The loss, while narrowed from a 1H20 loss of US$742.6 million, reflects ongoing headwinds for the company’s core cruise ship business – one of the hardest hit industries globally form the pandemic.
Despite finalizing agreements with creditors in June that will see the company granted new loans and extensions to maturities around its US$2.6 billion of debt, Genting Hong Kong said in its H1 results release overnight that it continues to search out further funding opportunities.
“The Company’s financial results remain heavily impacted by the COVID-19 pandemic and the extent of the losses will depend on many factors including the timing of full return to service of its cruise fleet,” it said.
“The Company continues to seek new sources of funding in view of the uncertainties in the recovery.”
Genting Hong Kong reported a decline in revenue in 1H21 to US$182.3 million, down from US$226.2 million in 1H20 due to the suspension of Crystal Cruises and Star Cruises operation since early 2020.
However, the resumption of cruising in Taiwan and Singapore at various times helped reduce the group’s EBITDA loss to US$171.2 million.
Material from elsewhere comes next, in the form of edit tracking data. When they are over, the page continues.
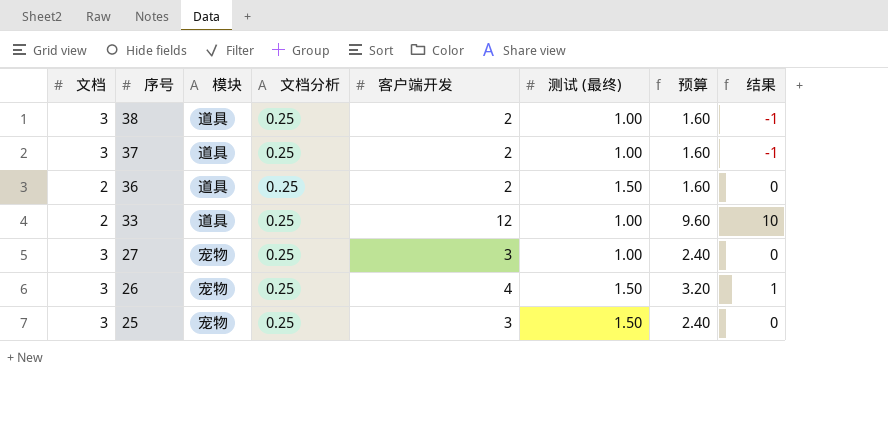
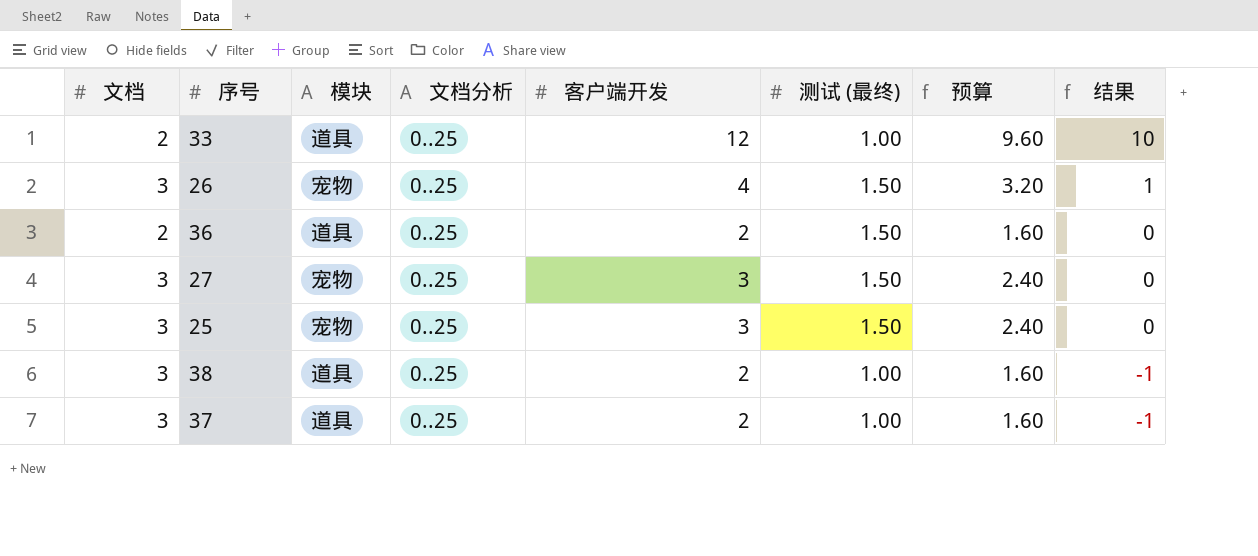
row order: 序号 descending -> 结果 descending
33 | 文档分析: 0.25 -> 0..25
26 | 文档分析: 0.25 -> 0..25
27 | 文档分析: 0.25 -> 0..25
27 | 测试 (最终): 1.00 -> 1.50
25 | 文档分析: 0.25 -> 0..25
38 | 文档分析: 0.25 -> 0..25
37 | 文档分析: 0.25 -> 0..25

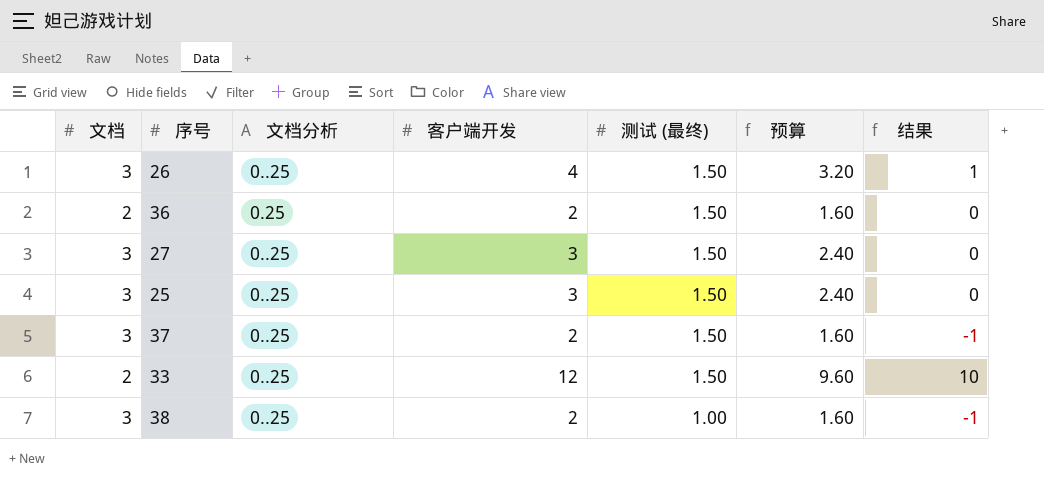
row order: 结果 descending -> 测试 (最终) descending
column 模块 | position: 3 -> none
36 | 文档分析: 0..25 -> 0.25
37 | 测试 (最终): 1.00 -> 1.50
33 | 测试 (最终): 1.00 -> 1.50

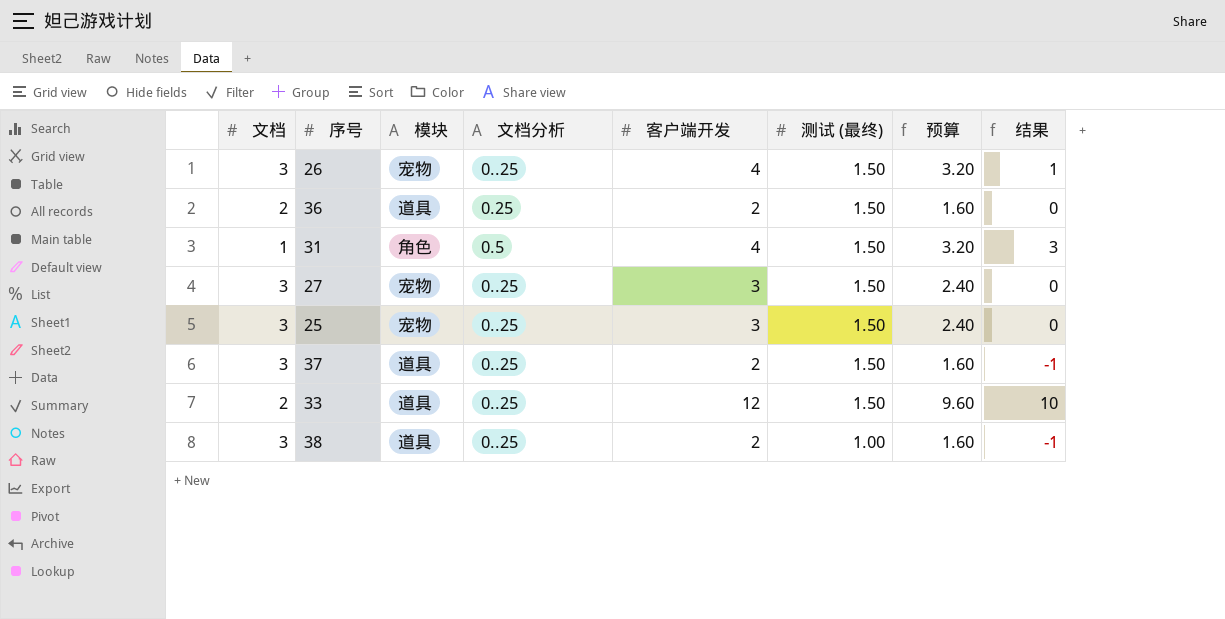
column 模块 | position: none -> 3
row 31: none -> 1 | 角色 | 0.5 | 4 | 1.50 | 3.20 | 3

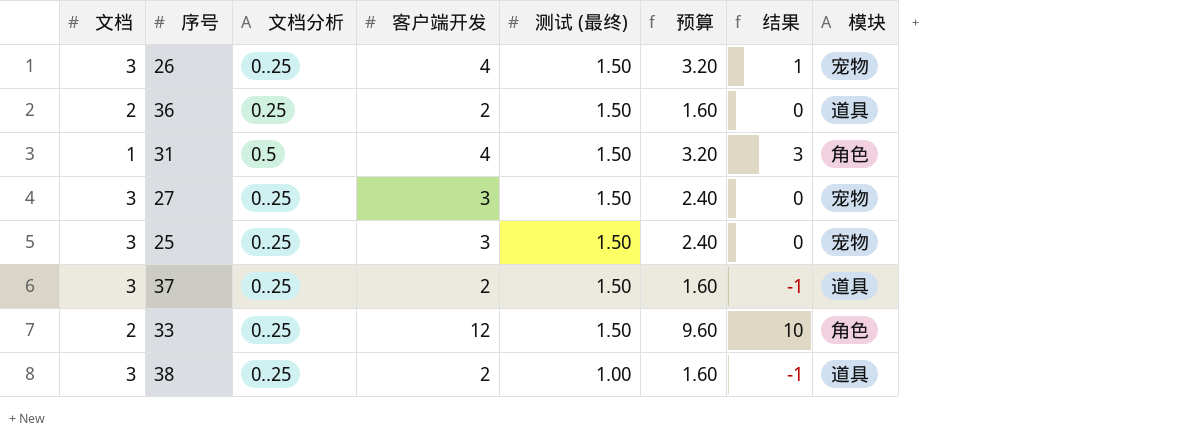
column 模块 | position: 3 -> 8
33 | 模块: 道具 -> 角色

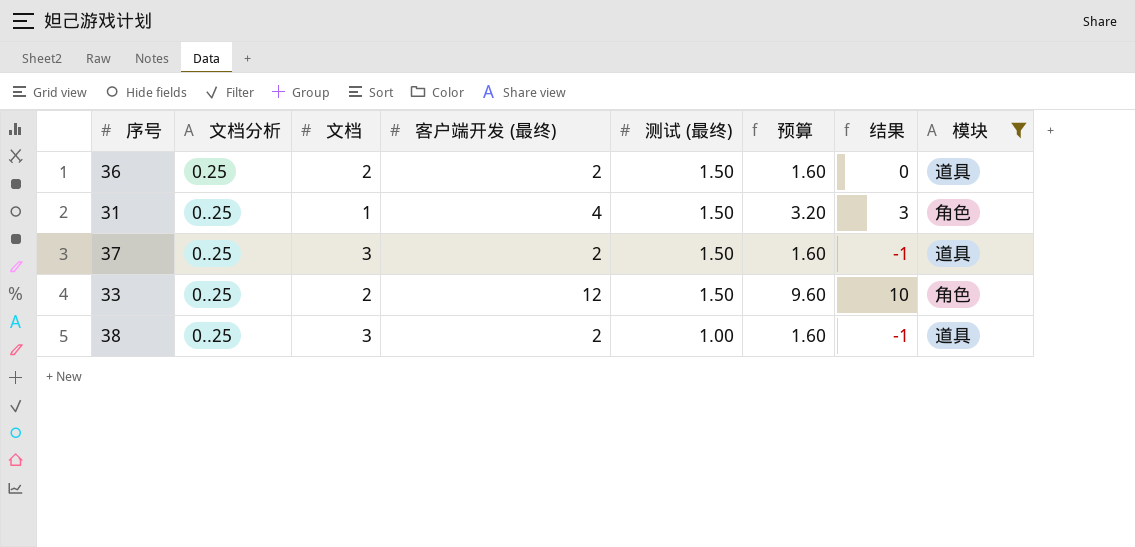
filter: none -> 模块 != 宠物
column 文档 | position: 1 -> 3
column name: 客户端开发 -> 客户端开发 (最终)
31 | 文档分析: 0.5 -> 0..25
Staying positive, Genting Hong Kong cited a Cruise Ships in Service Report issued by Cruise Industry News which said around 50% of the global cruise fleet is expected to be back in service by the end of August 2021.
The company, which has recently resumed sailings from Singapore and Hong Kong, is planning to relaunch Explorer Dream in Taiwan from September, having suspended operations for a second time in May.